We thank Khanduja and associates for their interest in our work and their thoughtful comments. Our time-domain optical coherence tomography (TD OCT) study was performed using the radial lines protocol, in which 512 pixels per line were obtained. In addition to these 6 radial lines, a fast macular thickness protocol was performed, resulting in a map with the values of the retinal thickness in the central 1-, 3-, and 6-mm area. Because of the nature of the irradiating 6 radial lines, the further from the foveal center, the higher the chance of missing small retinal cysts. In spectral-domain OCT machines, scanning protocols of vertical and horizontal lines can be chosen, but in clinical practice, there is always a compromise in choosing the scan width and a chance of missing abnormalities. It is possible theoretically that some of our discrepancies were caused by missing small isolated retinal cysts in between the scanning lines in a retina of normal thickness. However, it is more probable that the FA-positive/OCT-negative discrepancies were caused by true differences in combination with the limited resolution of the TD OCT scan, although the highest resolution (512 pixels/line) was used.

In their comment, Khanduja and associates suggest that atrophic retinas with macular edema (ME) could be discovered on OCT by the presence of cysts. However, diffuse macular edema manifests without cysts. Purely relying on the presence of retinal cysts can be misleading. Retinal thickening in an already atrophic retina resulting from long-standing edema or inflammation then may remain unnoticed. Longitudinal measurements of the changes in the retinal thickness are needed to note an excess of fluid present in an atrophic retina and to make the diagnosis of ME.

The suggestion to compare the patients with a first attack, a recurrent attack, and inactive uveitis is valuable. Our study was based mainly on patients with chronic macular edema and including the patients with macular edema in its very early phase may reveal different percentages of discrepancies compared with our results. However, we assessed our population for the duration of the uveitis and ME, and we did make the difference between active versus inactive uveitis and found that the duration of the ME and the activity of uveitis did not differ between the FA-positive/OCT-negative group and the FA-positive/OCT-positive group.

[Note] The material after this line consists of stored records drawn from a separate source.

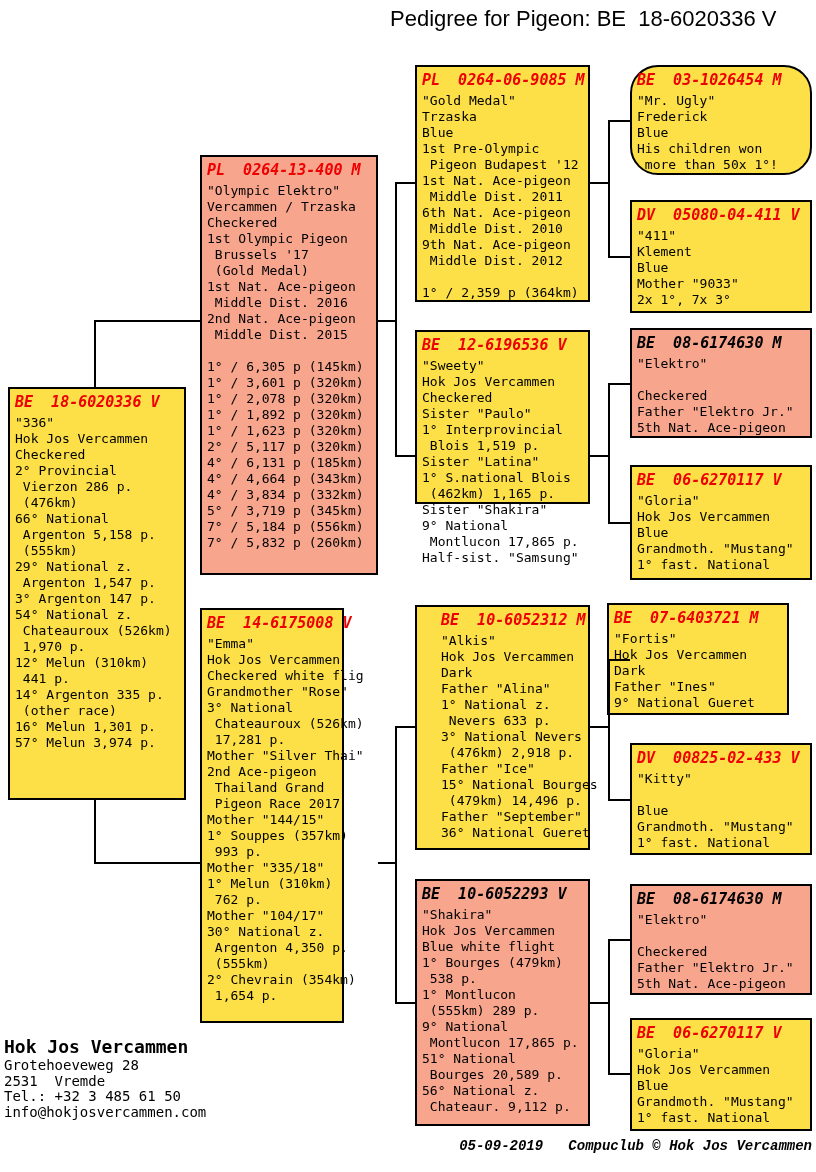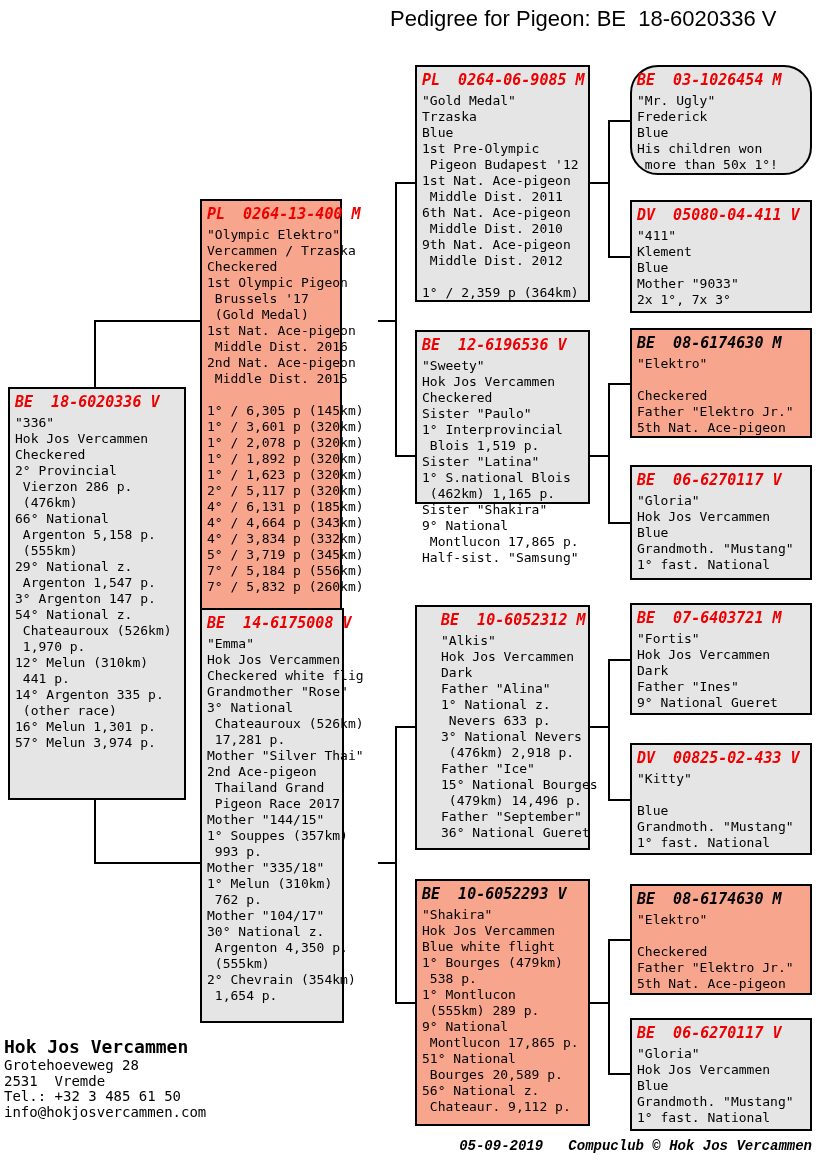--- a/index.html
+++ b/index.html
@@ -1,20 +1,20 @@
 <!DOCTYPE html>
 <html><head>
 <meta charset="utf-8">
 <style>
   html,body{margin:0;padding:0;background:#fff;}
   #page{position:relative;width:816px;height:1172px;background:#fff;overflow:hidden;
         font-family:"DejaVu Sans Mono",monospace;color:#000;}
   #title{position:absolute;left:390px;top:6px;font-family:"Liberation Sans",sans-serif;
          font-size:22px;white-space:pre;}
-  .box{position:absolute;border:2px solid #000;background:#e5e5e5;box-sizing:border-box;
+  .box{position:absolute;border:2px solid #000;background:#fde047;box-sizing:border-box;
        padding:3px 5px;}
   .box.hl{background:#f7a58d;}
   .hdr{font-weight:bold;font-style:italic;font-size:15px;line-height:20px;color:#ee0000;
        white-space:pre;margin-bottom:3px;}
   .hdr.black{color:#000000;}
   .body{font-size:13px;line-height:16px;white-space:pre;}
   .hline{position:absolute;height:2px;background:#000;}
   .vline{position:absolute;width:2px;background:#000;}
   #owner{position:absolute;left:4px;top:1036px;}
   #owner-name{font-weight:bold;font-size:18px;line-height:22px;white-space:pre;}
@@ -47,21 +47,21 @@
  Chateauroux (526km)
  1,970 p.
 12° Melun (310km)
  441 p.
 14° Argenton 335 p.
  (other race)
 16° Melun 1,301 p.
 57° Melun 3,974 p.</div>
   </div>
 
-  <div class="box hl" style="left:200px;top:155px;width:142px;height:420px;margin-top:44px;">
+  <div class="box hl" style="left:200px;top:155px;width:178px;height:420px;">
     <div class="hdr">PL  0264-13-400 M</div>
     <div class="body">"Olympic Elektro"
 Vercammen / Trzaska
 Checkered
 1st Olympic Pigeon
  Brussels '17
  (Gold Medal)
 1st Nat. Ace-pigeon
  Middle Dist. 2016
 2nd Nat. Ace-pigeon
@@ -197,21 +197,21 @@
 5th Nat. Ace-pigeon</div>
   </div>
   <div class="box" style="left:630px;top:465px;width:182px;height:115px;">
     <div class="hdr">BE  06-6270117 V</div>
     <div class="body">"Gloria"
 Hok Jos Vercammen
 Blue
 Grandmoth. "Mustang"
 1° fast. National</div>
   </div>
-  <div class="box" style="left:630px;top:603px;width:182px;height:112px;">
+  <div class="box" style="left:607px;top:603px;width:182px;height:112px;">
     <div class="hdr">BE  07-6403721 M</div>
     <div class="body">"Fortis"
 Hok Jos Vercammen
 Dark
 Father "Ines"
 9° National Gueret</div>
   </div>
   <div class="box" style="left:630px;top:743px;width:182px;height:112px;">
     <div class="hdr">DV  00825-02-433 V</div>
     <div class="body">"Kitty"

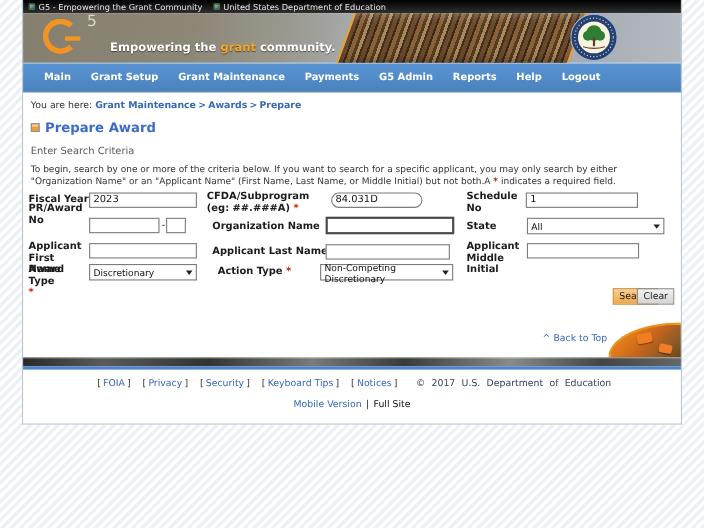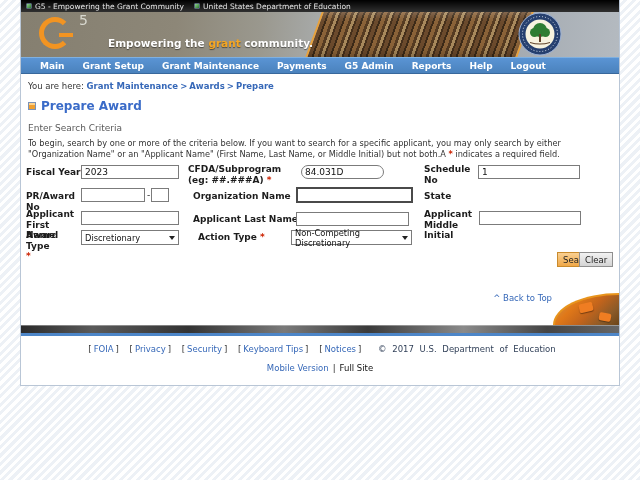--- a/index.html
+++ b/index.html
@@ -33,27 +33,27 @@
     transform:skewX(-20deg);
     border-left:2px solid #e9a13b; border-right:2px solid #e9a13b;
     box-shadow:inset 0 14px 8px -8px rgba(255,255,255,.25), inset 0 -16px 10px -8px rgba(0,0,0,.35);
   }
   .g-circle {
     position:absolute; left:18px; top:5px; width:32px; height:32px;
     border:5px solid #f29422; border-radius:50%; border-right-color:transparent;
   }
   .g-bar { position:absolute; left:38px; top:21px; width:14px; height:4px; background:#f29422; }
   .g-five { position:absolute; left:58px; top:0; font-size:14px; color:#d8d8cf; }
-  .tagline { position:absolute; left:87px; top:25px; font-size:10.5px; font-weight:bold;
+  .tagline { position:absolute; left:79px; top:25px; font-size:10.5px; font-weight:bold;
     color:#fff; text-shadow:0 1px 1px rgba(0,0,0,.5); white-space:nowrap; }
   .tagline .accent { color:#f5a623; }
   .seal { position:absolute; left:497px; top:0; width:44px; height:44px; }
   
   .navbar {
-    height:17px; background:linear-gradient(#5a94d4,#4a82bd);
+    height:27px; background:linear-gradient(#5a94d4,#4a82bd);
     border-top:1px solid #7fb0e0; border-bottom:1px solid #38689c;
     display:flex; align-items:center; padding-left:10px;
     color:#fff; font-weight:bold; font-size:9px; white-space:nowrap;
   }
   .nav-item { padding:0 9px; cursor:pointer; }
   
   .breadcrumb { margin:7px 0 0 7px; font-size:8.5px; color:#333; }
   .breadcrumb .crumb { color:#3668b8; font-weight:bold; cursor:pointer; }
   .breadcrumb .sep { color:#3668b8; font-weight:bold; padding:0 2px; }
   .title-row { margin:8px 0 0 7px; display:flex; align-items:center; gap:5px; }
@@ -184,29 +184,33 @@
 
     <div class="lbl" style="left:5px; top:3px; width:62px;"><span>Fiscal Year</span><span class="req">*</span></div>
     <input class="inp" style="left: 60px; top: 1px; width: 98px;" value="2023">
 
     <div class="lbl" style="left:167px; top:0; width:112px;"><span>CFDA/Subprogram (eg: ##.###A)</span> <span class="req">*</span></div>
     <input class="inp" style="left: 280px; top: 1px; width: 83px; border-radius: 7px;" value="84.031D">
 
     <div class="lbl" style="left:403px; top:0; width:48px;">Schedule No</div>
     <input class="inp" style="left: 457px; top: 1px; width: 102px;" value="1">
 
-    <div class="lbl" style="left:5px; top:27px; width:52px;">PR/Award No</div>
+    <div class="lbl" style="left:5px; top:11px; width:52px;">PR/Award No</div>
     <input class="inp" style="left: 60px; top: 24px; width: 64px;" value="">
     <span style="position:absolute; left:126px; top:26px;">-</span>
     <input class="inp" style="left: 130px; top: 24px; width: 18px;" value="">
 
     <div class="lbl" style="left:172px; top:27px; width:110px;">Organization Name</div>
     <input class="inp inp-focus" style="left: 275px; top: 23px; width: 117px; height: 16px;" value="">
 
     <div class="lbl" style="left:403px; top:27px; width:48px;">State</div>
+    <div class="sel" style="left:458px; top:24px; width:125px;">
+      <span>All</span>
+      <span class="sel-arrow"></span>
+    </div>
 
     <div class="lbl" style="left:5px; top:45px; width:54px;">Applicant First Name</div>
     <input class="inp" style="left: 60px; top: 47px; width: 98px;" value="">
 
     <div class="lbl" style="left:172px; top:50px; width:110px;">Applicant Last Name</div>
     <input class="inp" style="left: 275px; top: 48px; width: 113px;" value="">
 
     <div class="lbl" style="left:403px; top:45px; width:50px;">Applicant Middle Initial</div>
     <input class="inp" style="left: 458px; top: 47px; width: 102px;" value="">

We agree that, in addition to the higher-resolution OCT, the differences in the composition of the study group of Khanduja and associates and our study groups might have contributed to the differences in the prevalence of the discrepancies between FA and OCT imaging.

In conclusion, we point out that discrepancies between the FA and OCT findings occur because these 2 investigations reveal different ME characteristics, specifically morphologic and functional features. The ophthalmologists caring for the patients with ME should be aware of possible pitfalls using only 1 of these imaging methods.